# Exercise requirements:
Carry none of the pictures over; write out the complete data exactly.

# Provided records:

[Start of section]

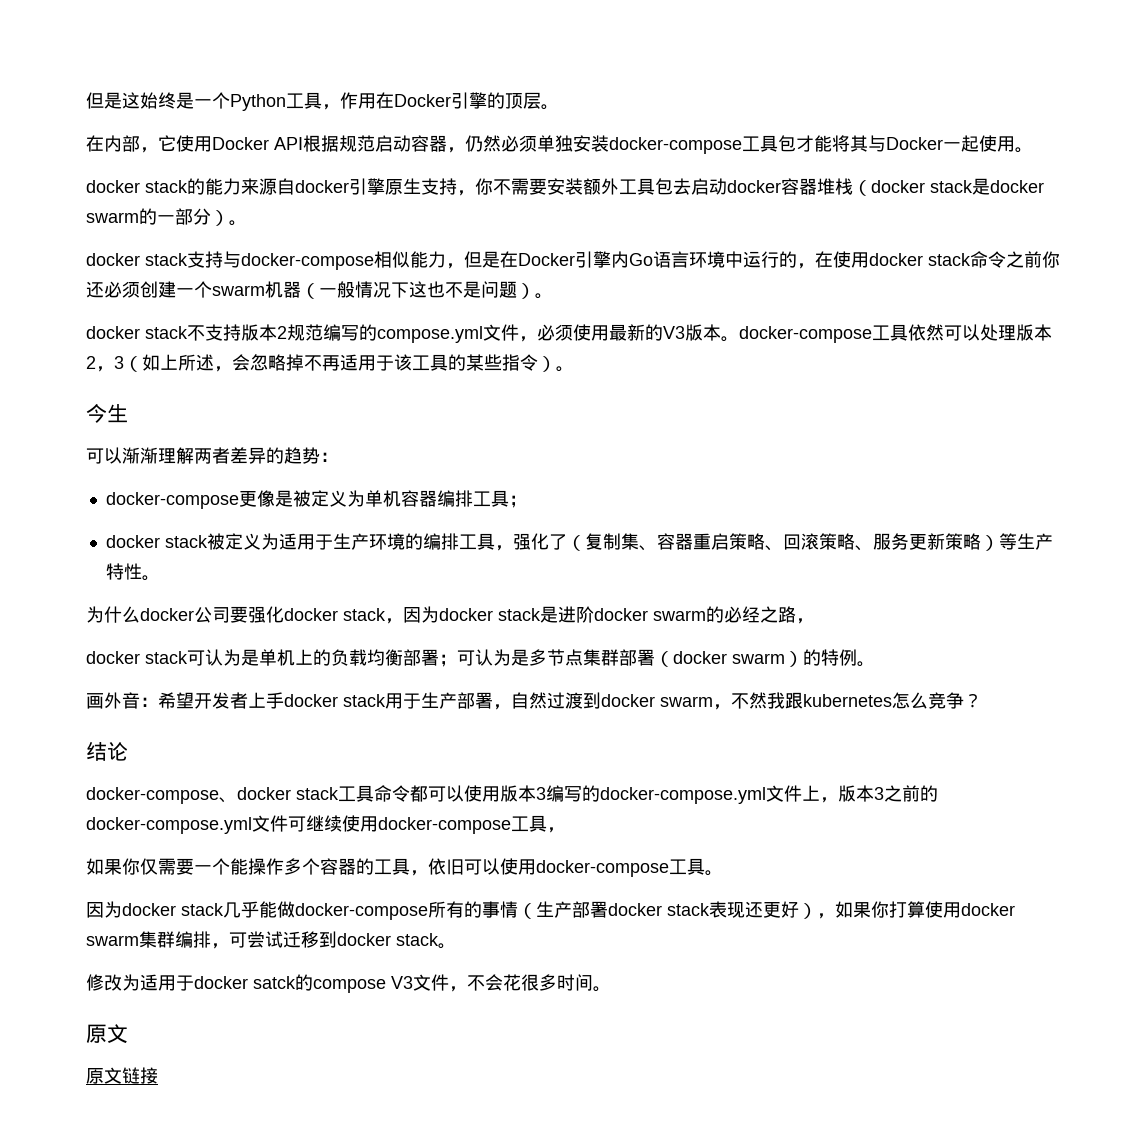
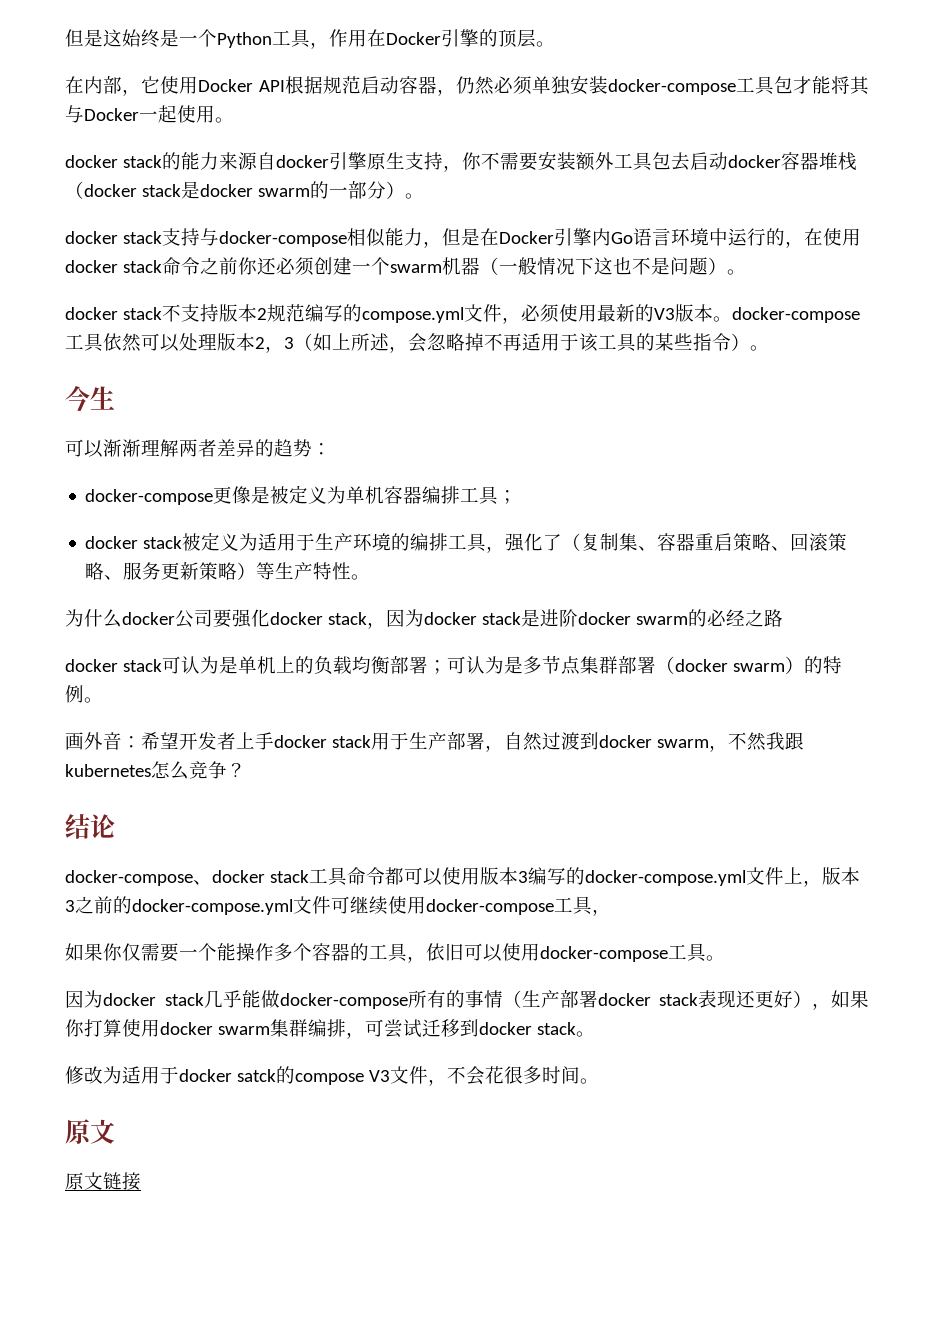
- 为什么docker公司要强化docker stack，因为docker stack是进阶docker swarm的必经之路，
+ 为什么docker公司要强化docker stack，因为docker stack是进阶docker swarm的必经之路

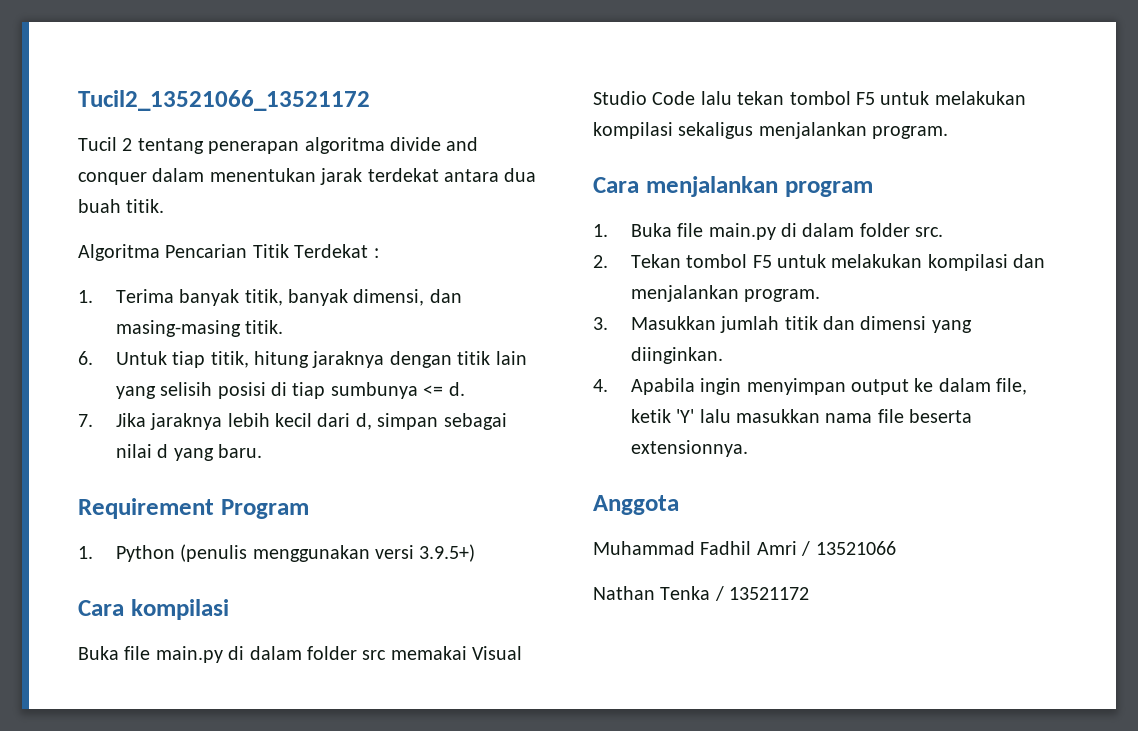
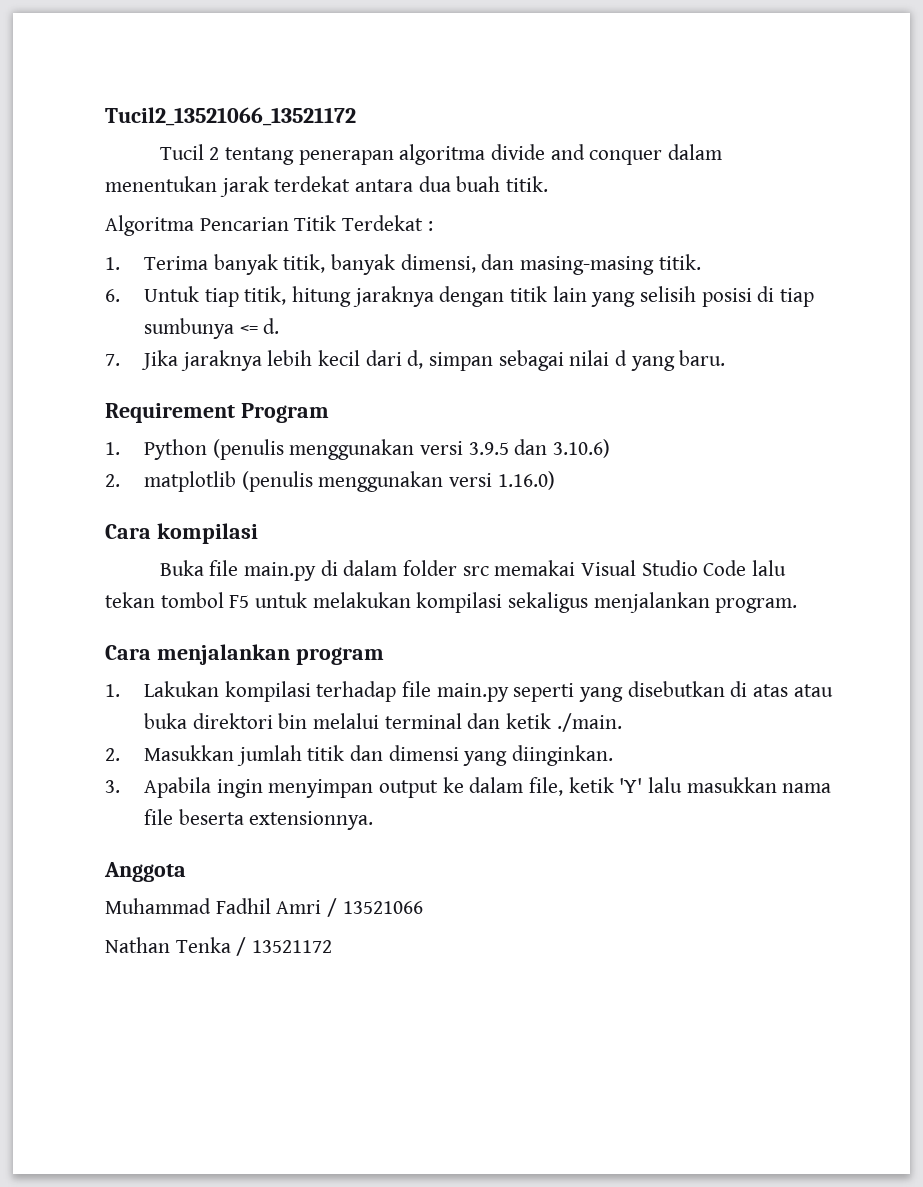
- 1. Python (penulis menggunakan versi 3.9.5+)
+ 1. Python (penulis menggunakan versi 3.9.5 dan 3.10.6)
+ 2. matplotlib (penulis menggunakan versi 1.16.0)
- 1. Buka file main.py di dalam folder src.
- 2. Tekan tombol F5 untuk melakukan kompilasi dan menjalankan program.
- 3. Masukkan jumlah titik dan dimensi yang diinginkan.
+ 1. Lakukan kompilasi terhadap file main.py seperti yang disebutkan di atas atau buka direktori bin melalui terminal dan ketik ./main.
+ 2. Masukkan jumlah titik dan dimensi yang diinginkan.
- 4. Apabila ingin menyimpan output ke dalam file, ketik 'Y' lalu masukkan nama file beserta extensionnya.
+ 3. Apabila ingin menyimpan output ke dalam file, ketik 'Y' lalu masukkan nama file beserta extensionnya.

[End of section]

# Answer to the exercise:
- 为什么docker公司要强化docker stack，因为docker stack是进阶docker swarm的必经之路，
+ 为什么docker公司要强化docker stack，因为docker stack是进阶docker swarm的必经之路

- 1. Python (penulis menggunakan versi 3.9.5+)
+ 1. Python (penulis menggunakan versi 3.9.5 dan 3.10.6)
+ 2. matplotlib (penulis menggunakan versi 1.16.0)
- 1. Buka file main.py di dalam folder src.
- 2. Tekan tombol F5 untuk melakukan kompilasi dan menjalankan program.
- 3. Masukkan jumlah titik dan dimensi yang diinginkan.
+ 1. Lakukan kompilasi terhadap file main.py seperti yang disebutkan di atas atau buka direktori bin melalui terminal dan ketik ./main.
+ 2. Masukkan jumlah titik dan dimensi yang diinginkan.
- 4. Apabila ingin menyimpan output ke dalam file, ketik 'Y' lalu masukkan nama file beserta extensionnya.
+ 3. Apabila ingin menyimpan output ke dalam file, ketik 'Y' lalu masukkan nama file beserta extensionnya.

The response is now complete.